Ontem, o pedetista esteve fazendo campanha em Minas Gerais. Em visita a Uberlândia (MG), Ciro disse que acredita na virada em relação à posição que ocupa nas pesquisas eleitorais.

"Estamos virando o jogo de uma forma absolutamente espetacular. Eu vou trabalhar até as 17h do dia 7 porque é a minha responsabilidade", disse o candidato. "Eu não posso deixar o Brasil cair na mão do fascismo, que nega as liberdades, que destrói a democracia, que não tem ideias e nenhuma experiência para enfrentar o drama do País". Questionado sobre como acabará com a polarização política, ele disse que recorrerá ao exemplo e também ao diálogo.

"Não é possível mais que o ódio e o fascismo sejam a resposta para um antipetismo, porque o PT perdeu a condição política de nos governar a partir de toda a contradição que aconteceu. Ou seja, nós precisamos de um novo caminho".

Ciro participou ainda de caminhada próximo ao terminal central de Uberlândia.

Haddad

Já o petista Fernando Haddad concentrou suas críticas no rival durante agenda de campanha em Belo Horizonte, ontem.

Em uma caminhada pela região de Venda Nova, na capital mineira, o petista acusou seu adversário de "atacar" princípios da Constituição e de realizar uma campanha criminosa "injuriando e difamando pessoas".

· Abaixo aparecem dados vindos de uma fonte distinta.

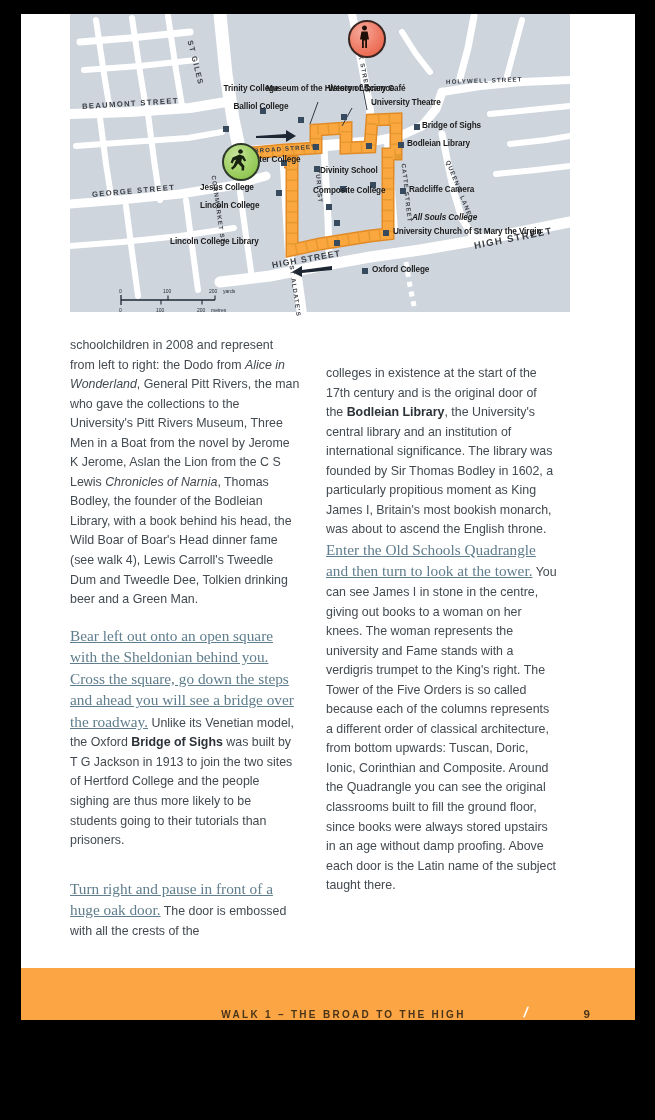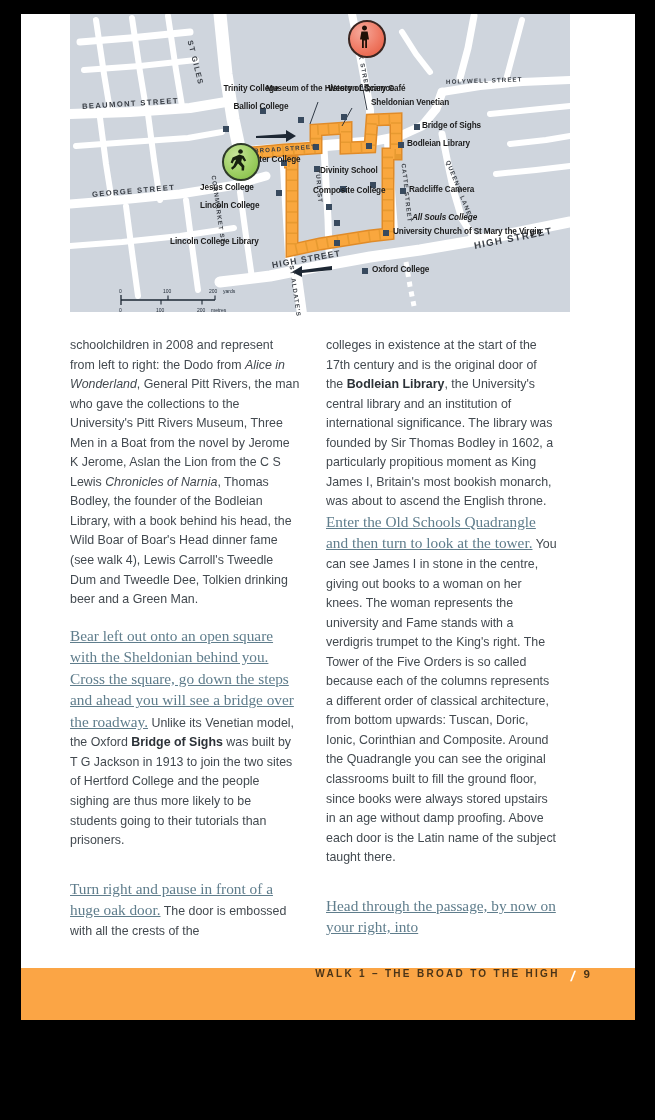"Sheldonian Venetian" div.map-label { text: Sheldonian Venetian -> University Theatre }
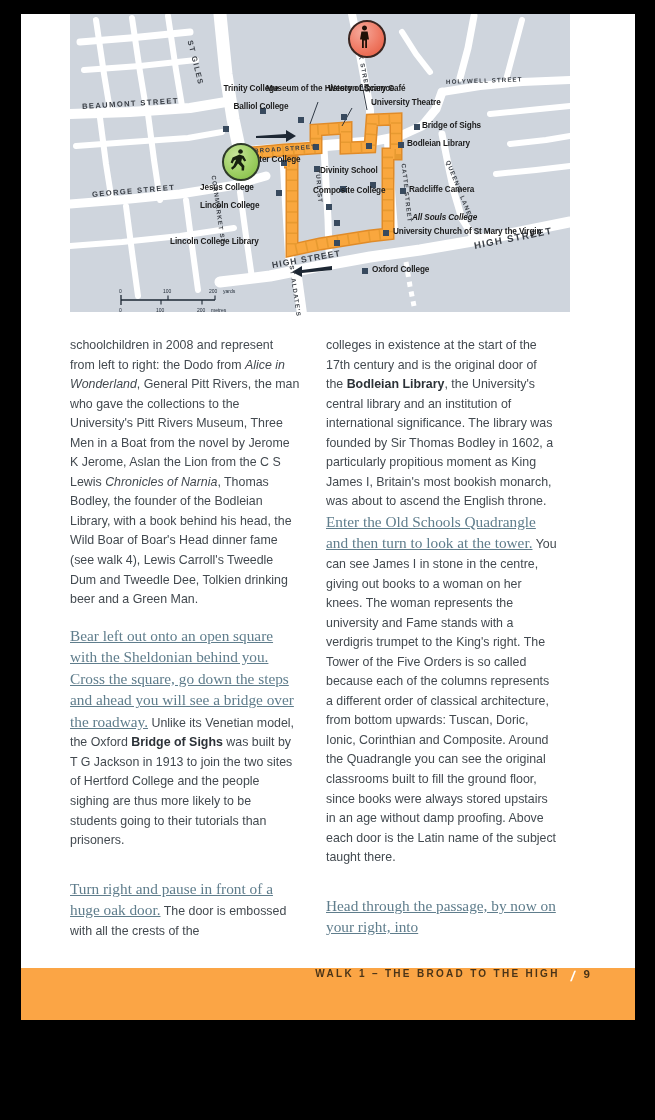"Head through the passage, by" p.body { html: <p><span>Head through the passage, by now on your right, into</span></p> -> none }
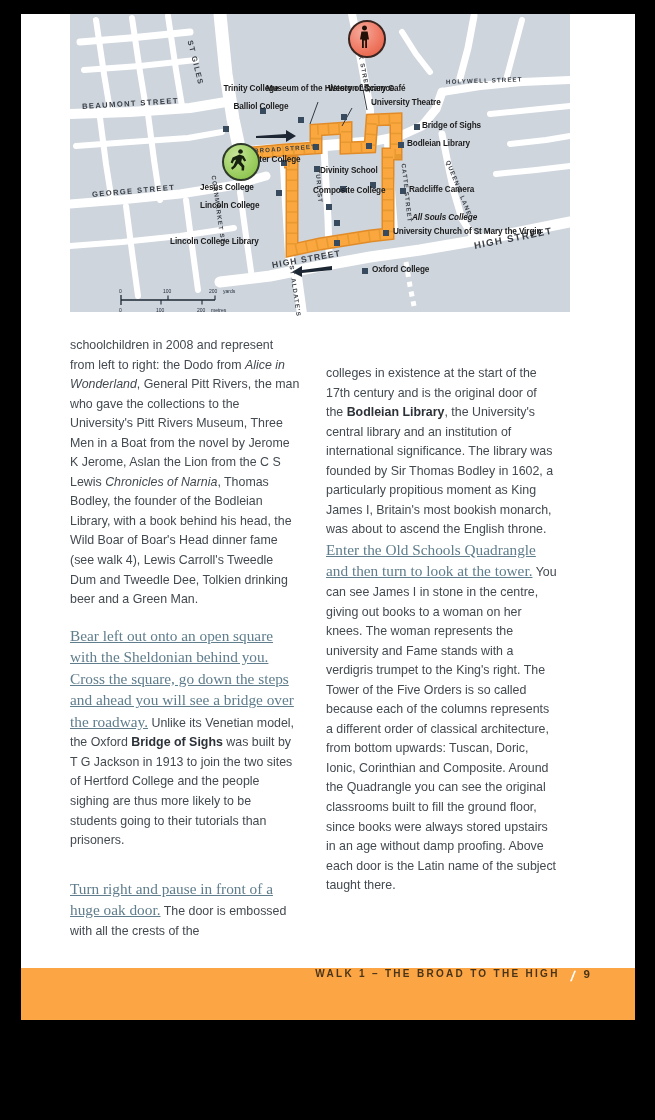"WALK 1 – THE BROAD" .footer-inner { align-items: flex-start -> flex-end; gap: none -> 47px }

"A nossa Constituição tem princípios muito célebres que estão sendo atacados sobretudo pelo Bolsonaro. O Bolsonaro não tem compromisso com a democracia, com a paz e com a verdade", disse Haddad. Questionado sobre como atuaria, até amanhã, para conseguir chegar ao segundo turno contra Bolsonaro, o presidenciável petista disse que usará as redes sociais para combater "a difamação e a injúria" da campanha de Bolsonaro.

"Vamos seguir a vida caminhando pelo Brasil até domingo na expectativa de que possamos ter a oportunidade de um segundo turno para debater com aquele que está fugindo do debate".

Alckmin

Por sua vez, Geraldo Alckmin (PSDB) fez caminhada, ontem, na capital paulista. Ele minimizou a ausência do ex-prefeito de São Paulo João Doria, seu afilhado político, no evento.

Questionado sobre o comportamento de Doria, que da sinais cada vez mais explícitos de que pode apoiar Jair Bolsonaro no segundo turno, Alckmin reiterou ter certeza de que ele passará para a próxima fase.

O ex-governador andou no calçadão entre o Teatro Municipal e a Praça da República, no centro da capital paulista.

Entre as bandeiras que a militância carregava durante o ato, estava a de Doria. Alckmin voltou a se dizer contra uma Constituinte como a proposta por Haddad.

"Perderíamos muito tempo. O Brasil precisa de 3 ou 4 mudanças constitucionais que podem ser feitas no começo do ano que vem", disse o tucano.